Sur la Côte d'Amour, un paramètre local
Le climat de la façade atlantique joue en faveur du pilotage fin. Les hivers y sont doux, avec des moyennes de janvier autour de 6 ou 7 degrés à Saint-Nazaire, mais très humides. Une maison qu'on laisse tomber trop bas se refroidit d'autant plus vite que l'air est chargé d'humidité, et elle met plus longtemps à sécher qu'à réchauffer. Le maintien d'une température plancher, autour de 16 degrés, coûte souvent moins que les cycles à l'aveugle.
Autre réalité locale : le parc de maisons de bord de mer construites dans les années 1960 et 1970, à Pornichet ou à La Baule, chauffées aux convecteurs d'origine et occupées par intermittence. Ce sont exactement les logements où un simple programmateur change quelque chose, avant même de parler d'isolation.
Et l'isolation, dans tout ça
Le pilotage tire le meilleur de ce que vous avez, il ne répare pas ce que vous n'avez pas.
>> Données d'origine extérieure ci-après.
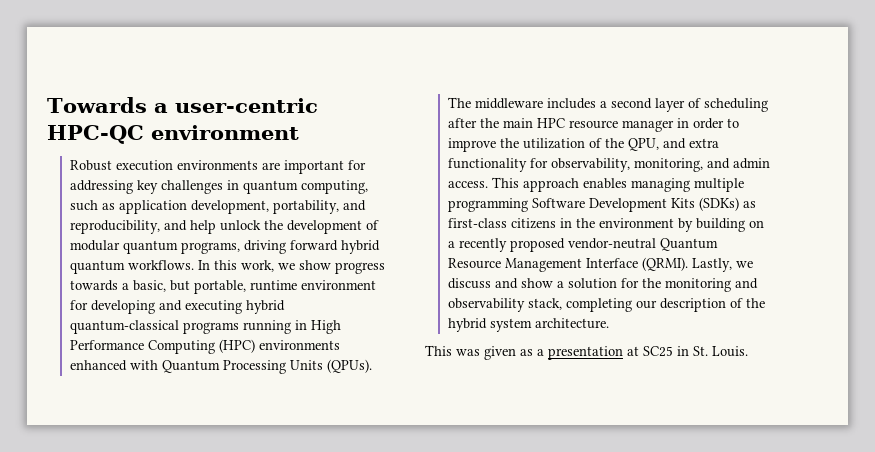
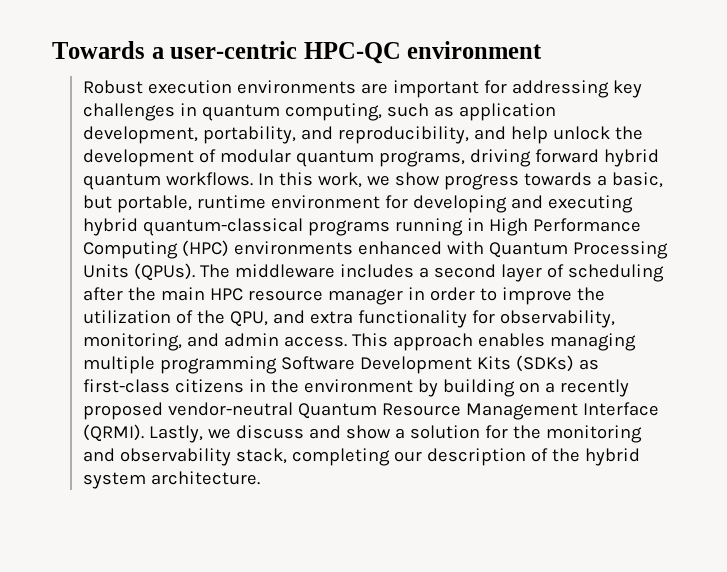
- This was given as a presentation at SC25 in St. Louis.

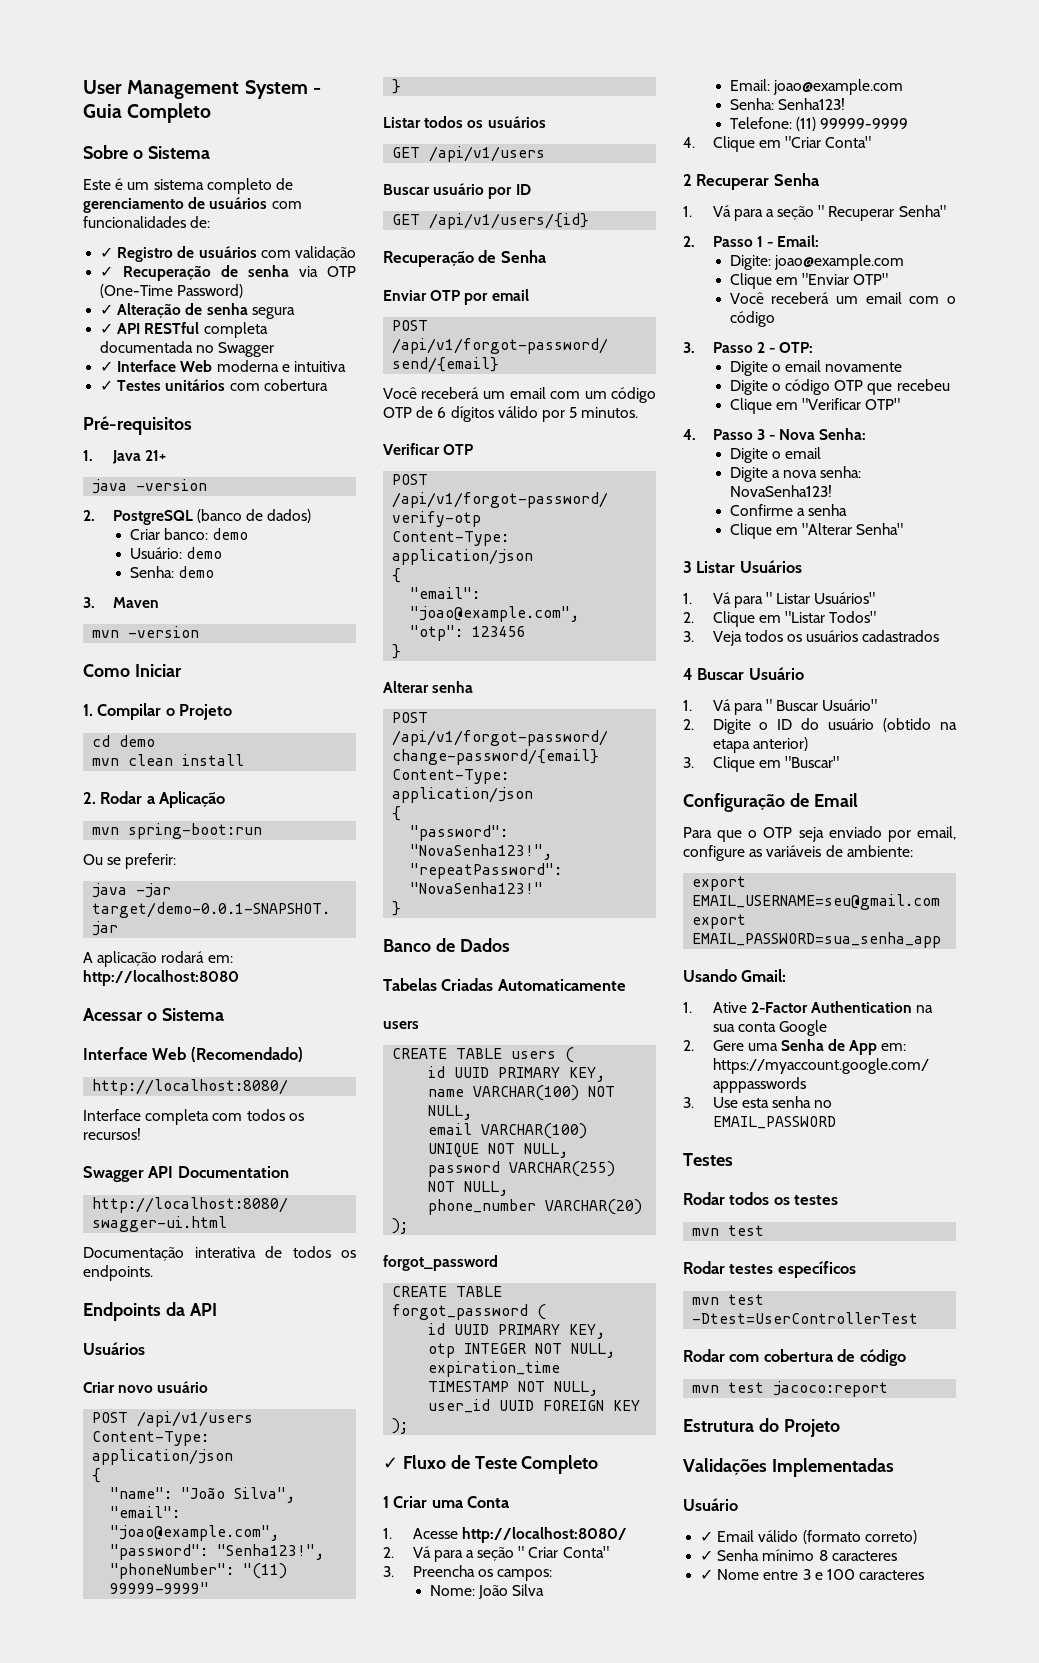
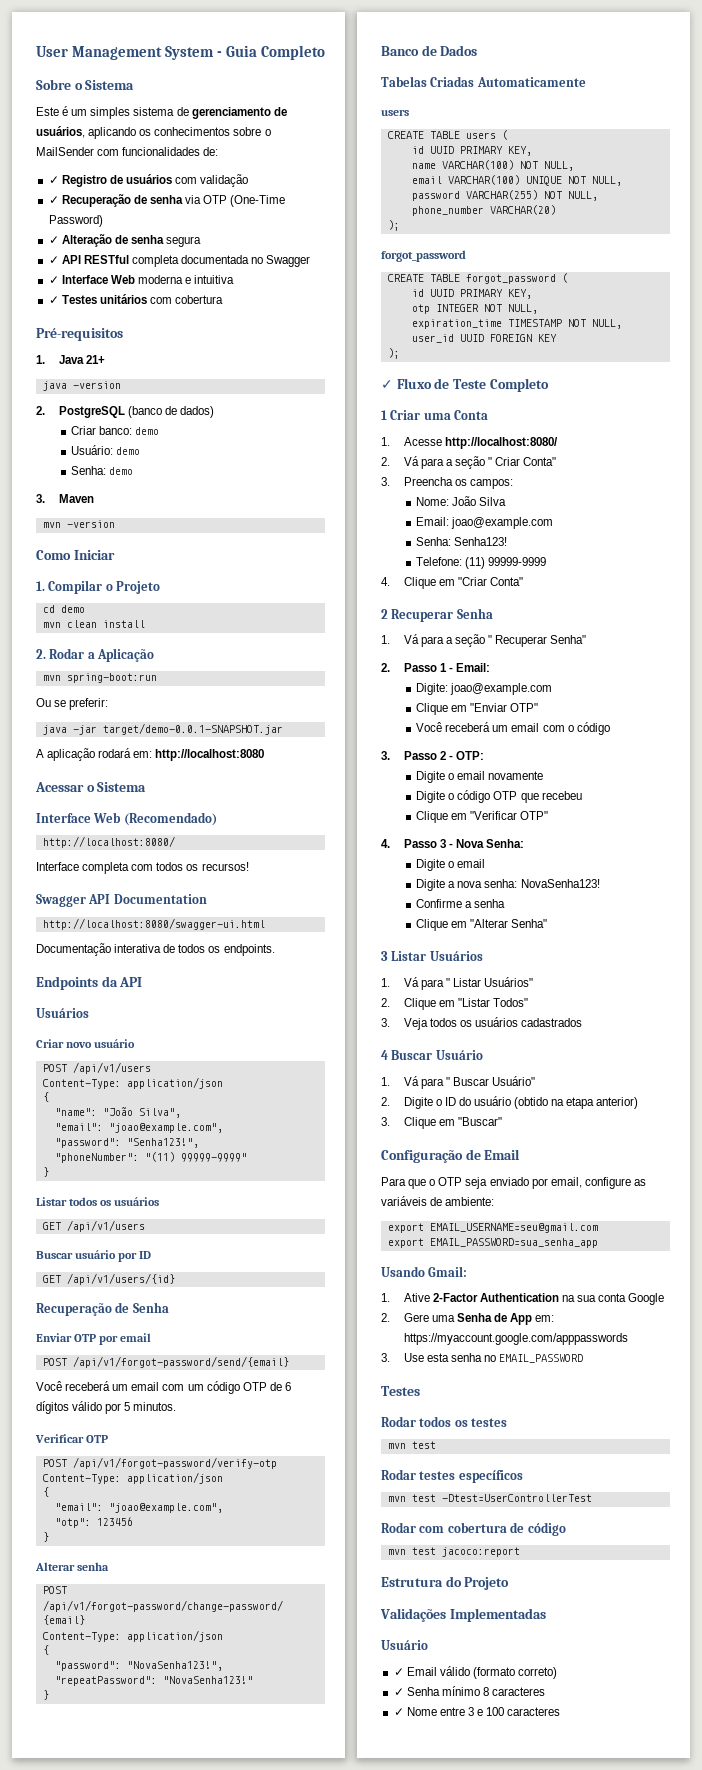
- Este é um sistema completo de gerenciamento de usuários com funcionalidades de:
+ Este é um simples sistema de gerenciamento de usuários, aplicando os conhecimentos sobre o MailSender com funcionalidades de:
Des combles non isolés laissent partir jusqu'à un quart des déperditions d'une maison individuelle. Aucun thermostat ne rattrape ça. Si vos combles sont perdus et jamais traités, c'est le premier chantier, très loin devant l'électronique.
Questions fréquentes
Le courant faible, c'est donc de la domotique ?
En partie. Le terme couvre tous les circuits à basse tension d'un logement : réseau informatique, téléphonie, alarme, interphone, sondes, fil pilote. La domotique s'appuie dessus, mais le courant faible existait bien avant elle et concerne aussi votre prise réseau et votre antenne.
Les appareils en veille coûtent-ils vraiment cher ?
Moins qu'on ne le dit, mais ce n'est pas rien. Un logement moyen accumule quelques dizaines de watts de veille permanente, soit un montant annuel de l'ordre de 50 à 100 euros selon l'équipement. Une multiprise à interrupteur sur le meuble télé règle une bonne partie du sujet pour 15 euros.
Faut-il un électricien pour installer un programmateur de chauffage ?
Pour un modèle sans fil qui remplace la molette du radiateur, non. Pour un programmateur filaire raccordé au tableau et au fil pilote, oui, sauf si vous savez travailler tableau coupé et identifier les conducteurs. Le fil pilote n'est pas dangereux au toucher, mais il chemine dans les mêmes boîtes que la puissance.